Os vídeos de desafios estão entre os mais populares do YouTube, mas parecem estar saindo do controle principalmente por conta de Bird Box. Vários usuários estão tentando se passar pelos personagens do filme e realizar tarefas como andar pela rua e até mesmo dirigir enquanto estão vendados.

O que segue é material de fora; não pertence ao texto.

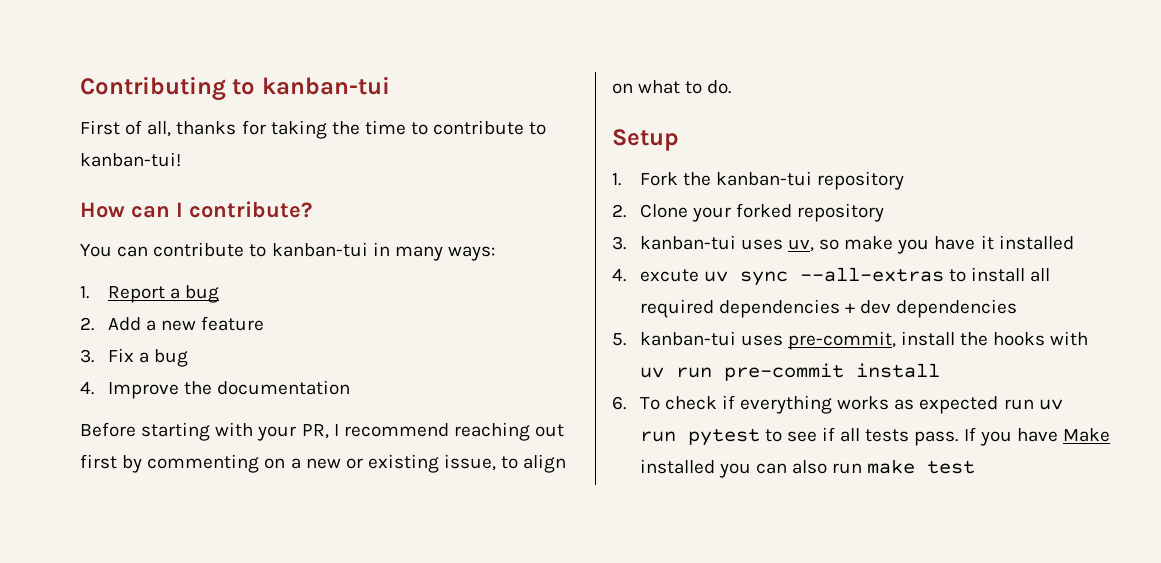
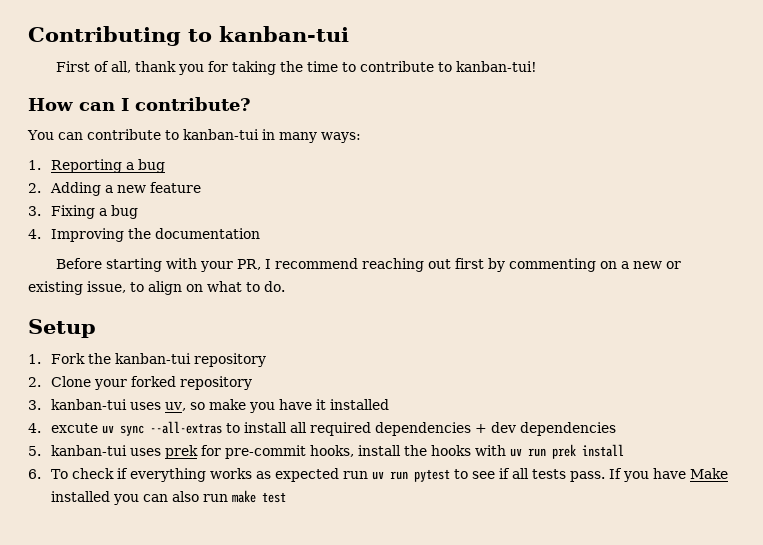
- First of all, thanks for taking the time to contribute to kanban-tui!
+ First of all, thank you for taking the time to contribute to kanban-tui!
- 1. Report a bug
+ 1. Reporting a bug
- 2. Add a new feature
+ 2. Adding a new feature
- 3. Fix a bug
+ 3. Fixing a bug
- 4. Improve the documentation
+ 4. Improving the documentation
- 5. kanban-tui uses pre-commit, install the hooks with uv run pre-commit install
+ 5. kanban-tui uses prek for pre-commit hooks, install the hooks with uv run prek install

A ideia não tem dado certo em diversas situações e chegou a causar um acidente de carro em Utah, nos Estados Unidos. Para evitar problemas ainda mais graves, o YouTube atualizou sua política e aumentou a rigidez sobre vídeos com desafios e brincadeiras perigosas.

O YouTube precisou proibir vídeos perigosos após desafio de Bird Box

Segundo a plataforma, as diretrizes externas foram revisadas “para deixar claro que desafios como o do Tide Pod ou do fogo, que podem causar morte e/ou causaram mortes em alguns casos, não têm lugar no YouTube”.

Coincidência ou não, o anúncio foi feito quatro dias após o acidente de Utah. A polícia local classificou a colisão como um “resultado previsível” causado por uma motorista de 17 anos que estava dirigindo com os olhos vendados.

O filme se tornou tão popular que a Netflix foi obrigada a pedir cuidado em letras garrafais: “Não posso acreditar que tenho que dizer isso, mas: POR FAVOR, NÃO SE MACHUQUEM COM ESSE DESAFIO DE BIRD BOX”.

Os vídeos que violam as regras já podem ser removidos, mas o YouTube dará dois meses para donos de canais revisarem seu conteúdo até que canais possam ser banidos por conta de desafios e brincadeiras perigosas.

A medida também vale para as brincadeiras que levam pessoas a pensaram que estão em perigo, como as que simulam invasões de domicílio e tiroteio (sim, isso existe). “Precisamos garantir que o que é engraçado não cruza a linha de ser também prejudicial ou perigoso”, afirma a rede social.

O YouTube ainda promete banir vídeos em que crianças são levadas a um sofrimento emocional grave, podendo causar traumas. A plataforma afirma ter definido com psicológos quais brincadeiras passam dos limites e apontou a falsa morte de um dos pais e o falso abandono como alguns dos exemplos.

A atualização da política também prevê penalizações para quem personalizar as miniaturas dos vídeos com pornografia ou violência gráfica e para quem incluir no YouTube links de sites pornográficos ou que contenham spam ou malware.

Com informações: YouTube, TechCrunch, Mashable.